CMSC 28000 — Lecture 19

When we defined acceptance, we were careful to say that we were defining acceptance by final state. This implies that this is not the only model of acceptance for pushdown automata.

Let $P$ be a PDA. Then we can define the language of the machine by $$ N(P) = \{w \in \Sigma^* \mid (q_0, w, Z_0) \vdash^* (q,\varepsilon,\varepsilon), q \in Q \}.$$

In other words, we accept a word if the stack is empty after reading it. Obviously, under this model, final states are superfluous, so PDAs using this acceptance model can be described by a 6-tuple instead.

As it turns out, the two models of acceptance are equivalent. That is given a PDA defined under one model of acceptance, it's possible to construct a PDA under the other model of acceptance which accepts the same language. We'll sketch out the constructions.

Let $A$ be a PDA that accepts by final state. Then there exists a PDA $A'$ which accepts $L(A)$ by empty stack.

Our new machine $A'$ needs to satisfy two properties. First of all, whenever $A$ reaches a final state on a word $w$ (that is, $A$ accepts $w$), we want to empty the stack. Secondly, we don't want the stack to ever be empty before the entire input is read.

For the first property, we create a new state $q'$ and add transitions $\delta(q,\varepsilon,\gamma) = (q',\varepsilon)$ from every final state $q$ of $A$ to $q'$. Then $q'$ only contains transitions of the form $\delta(q',\varepsilon,\gamma) = (q',\varepsilon)$ for all $\gamma \in \Gamma$. Also note that any computation that enters $q'$ with part of the input still unread will crash.
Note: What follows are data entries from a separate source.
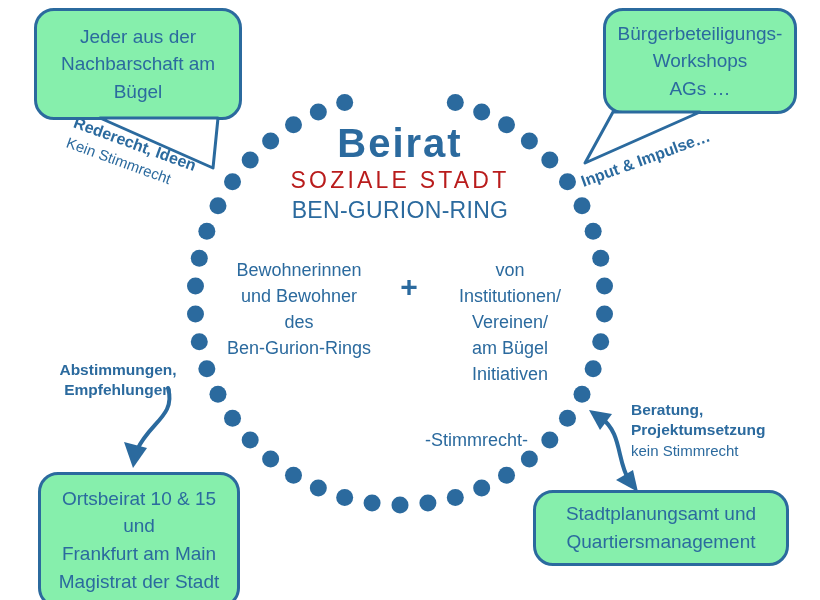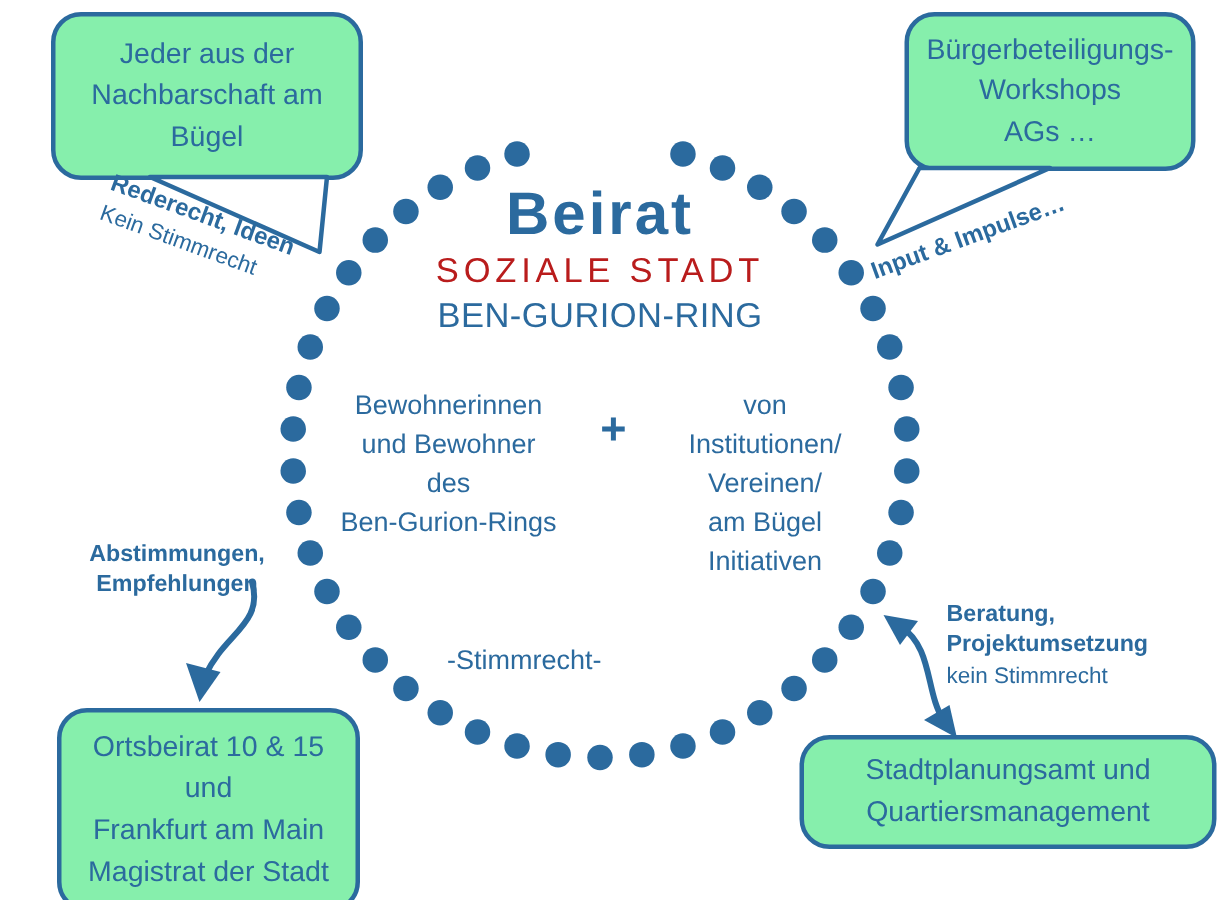--- a/index.html
+++ b/index.html
@@ -118,9 +118,9 @@
   }
   #stimmrecht {
     position: absolute;
-    left: 298px; top: 430px;
+    left: 288px; top: 430px;
     width: 240px;
-    text-align: left;
+    text-align: right;
     font-size: 18px;
     color: #2B6A9E;
     z-index: 4;

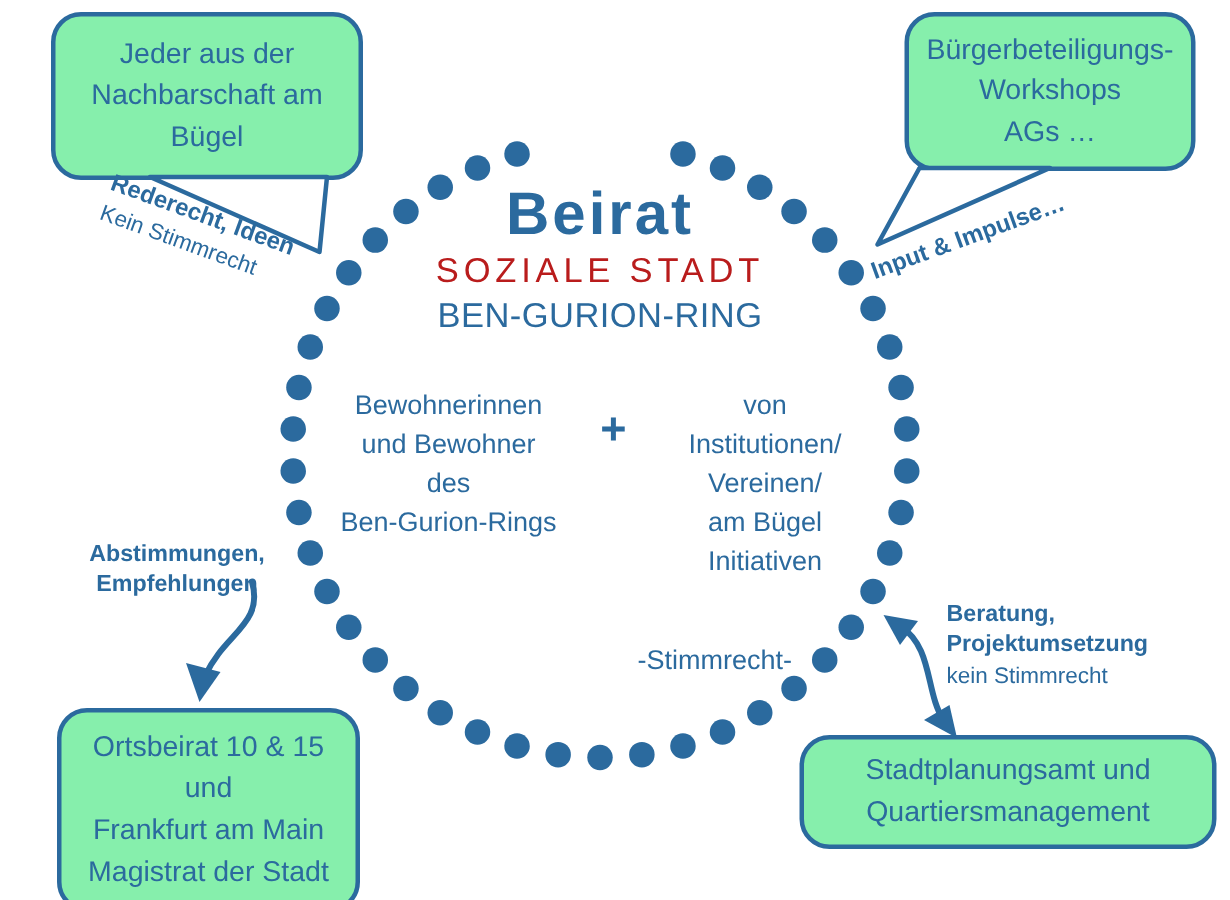--- a/index.html
+++ b/index.html
@@ -48,7 +48,7 @@
   }
   
   #bubble-stadtplanung {
-    left: 533px; top: 490px; width: 278px; height: 76px;
+    left: 533px; top: 490px; width: 256px; height: 76px;
   }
For the second property, to prevent the stack from being empty during the course of the computation, we add a new symbol $X_0$ to the bottom of the stack. We do this by adding a new initial state with a transition to the initial state of $A$ whose only function is to place $X_0$ below $Z_0$ on the stack. Since $X_0$ is not in the stack alphabet of $A$, there is no transition that can remove it and the only way the stack can be empty is after visitng $q'$.

Let $B$ be a PDA that accepts by empty stack. Then there exists a PDA $B'$ which accepts $L(B)$ by final state.

To construct our new PDA $B'$, we need to ensure that the machine enters a final state whenever the machine would have emptied its stack and accepted. To do this, we add a new state $q'$ to $B'$ which is its sole accepting state.

However, we also need a means of detecting that the stack is empty. To do this, we again add a new symbol $X_0$ to the stack alphabet and add a new initial state that adds $X_0$ to the stack below $Z_0$.

With this, we can add transitions $\delta(q,\varepsilon,X_0) = (q',\varepsilon)$ from every state $q$ of $B$. Since there are no transitions involving the stack symbol $X_0$ in $B$, it is clear that the machine only takes the transition to $q'$ whenever $B$ would have emptied its stack.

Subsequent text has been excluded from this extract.